◆ **TASK PROMPT**
A faithful copy of all the records is needed, with the pictures omitted.

◆ **INFORMATION GIVEN**

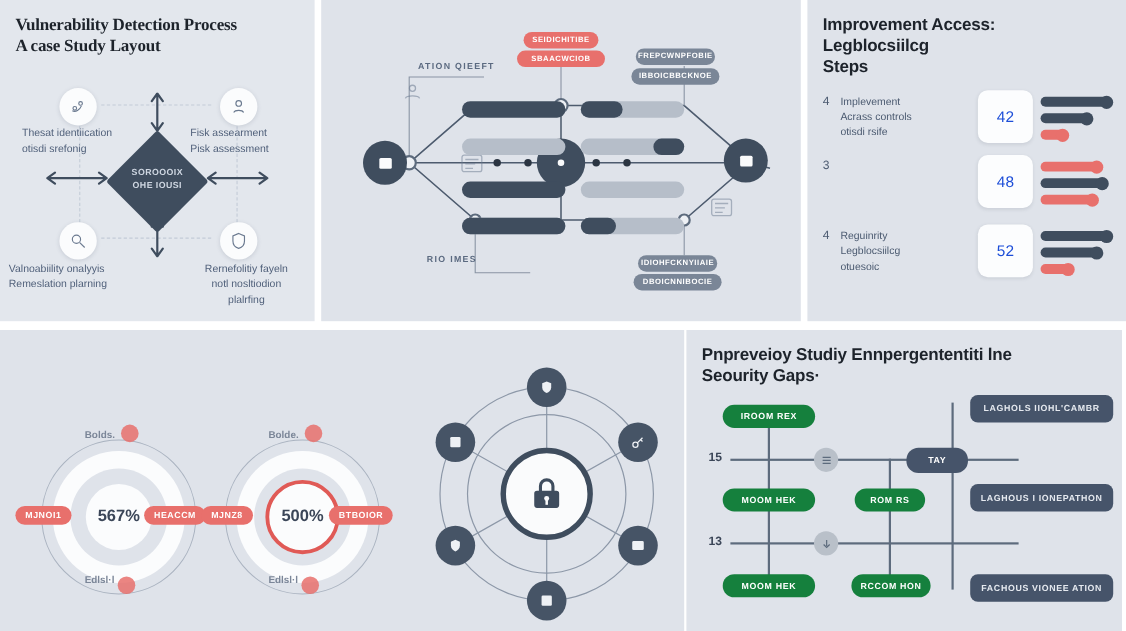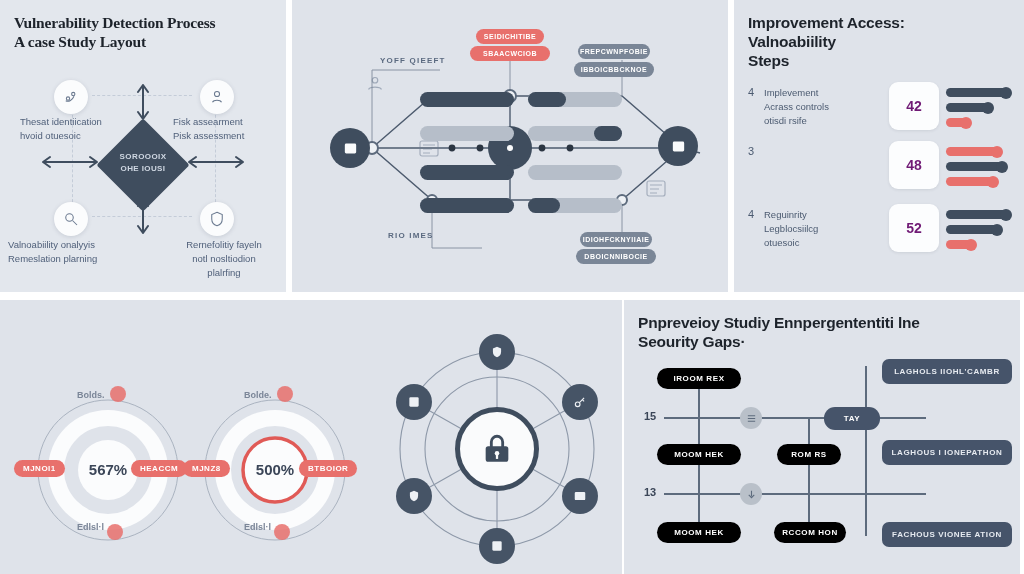"Improvement Access:" div.ptitle { text: Valnoabiility -> Legblocsiilcg }
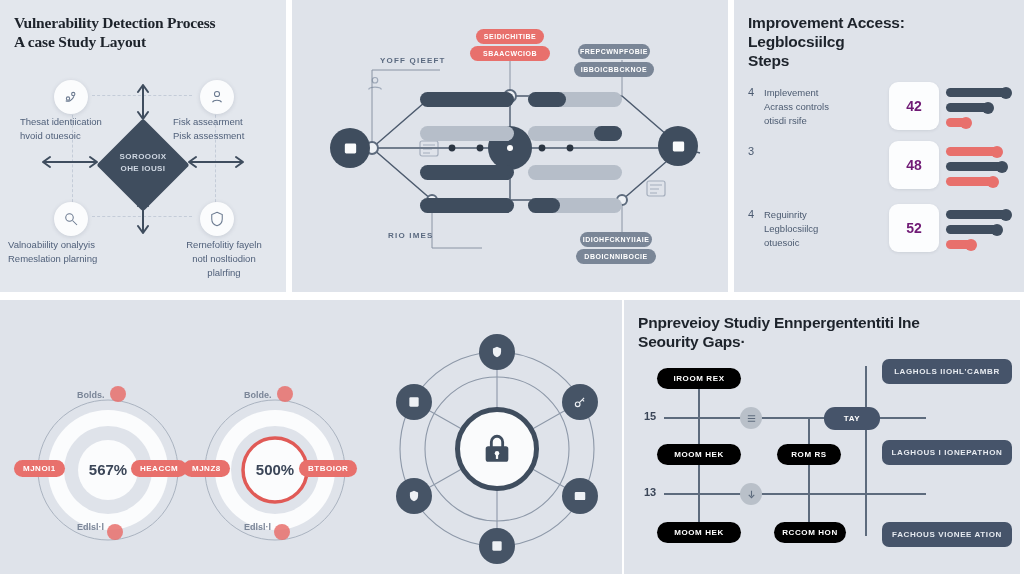"YOFF QIEEFT" div.vlabel { text: YOFF -> ATION }
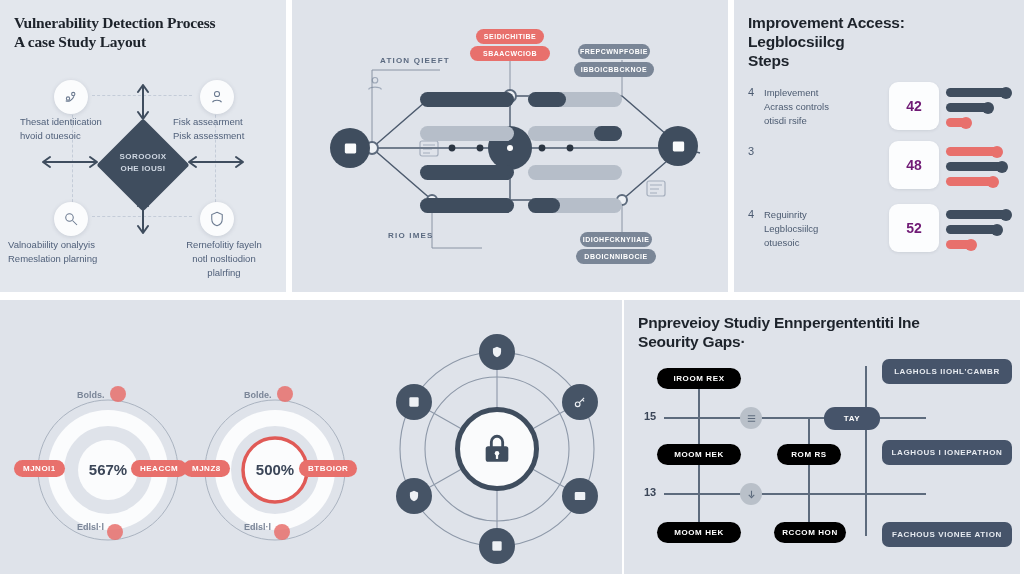"42" .step-card { color: #701a75 -> #1d4ed8; font-weight: bold -> normal }
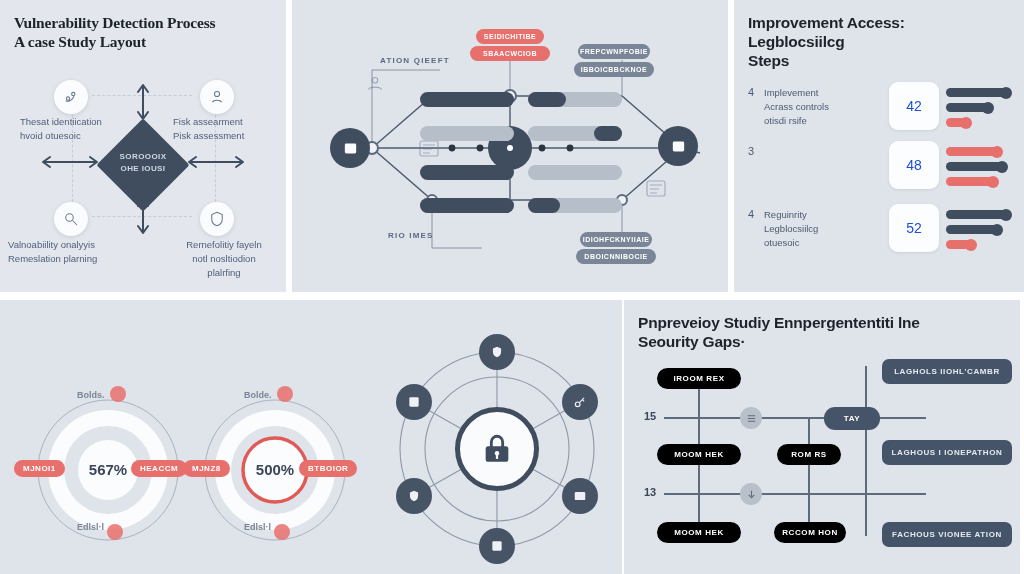"Thesat identiication" div.node-lbl { text: hvoid otuesoic -> otisdi srefonig }
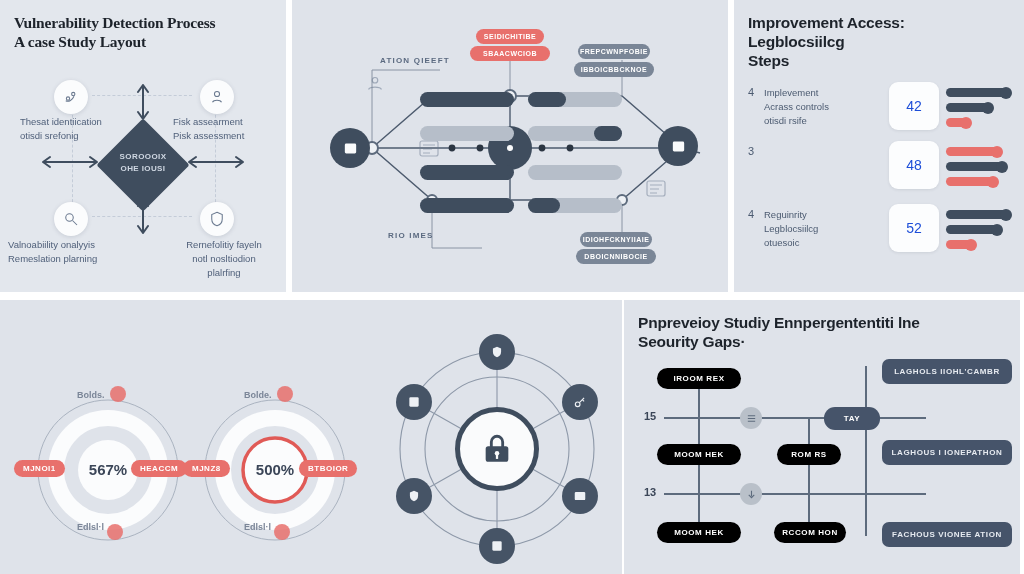"IROOM REX" .tl-pill.red { background: #000000 -> #15803d }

◆ **FINISHED TASK**
"Improvement Access:" div.ptitle { text: Valnoabiility -> Legblocsiilcg }
"YOFF QIEEFT" div.vlabel { text: YOFF -> ATION }
"42" .step-card { color: #701a75 -> #1d4ed8; font-weight: bold -> normal }
"Thesat identiication" div.node-lbl { text: hvoid otuesoic -> otisdi srefonig }
"IROOM REX" .tl-pill.red { background: #000000 -> #15803d }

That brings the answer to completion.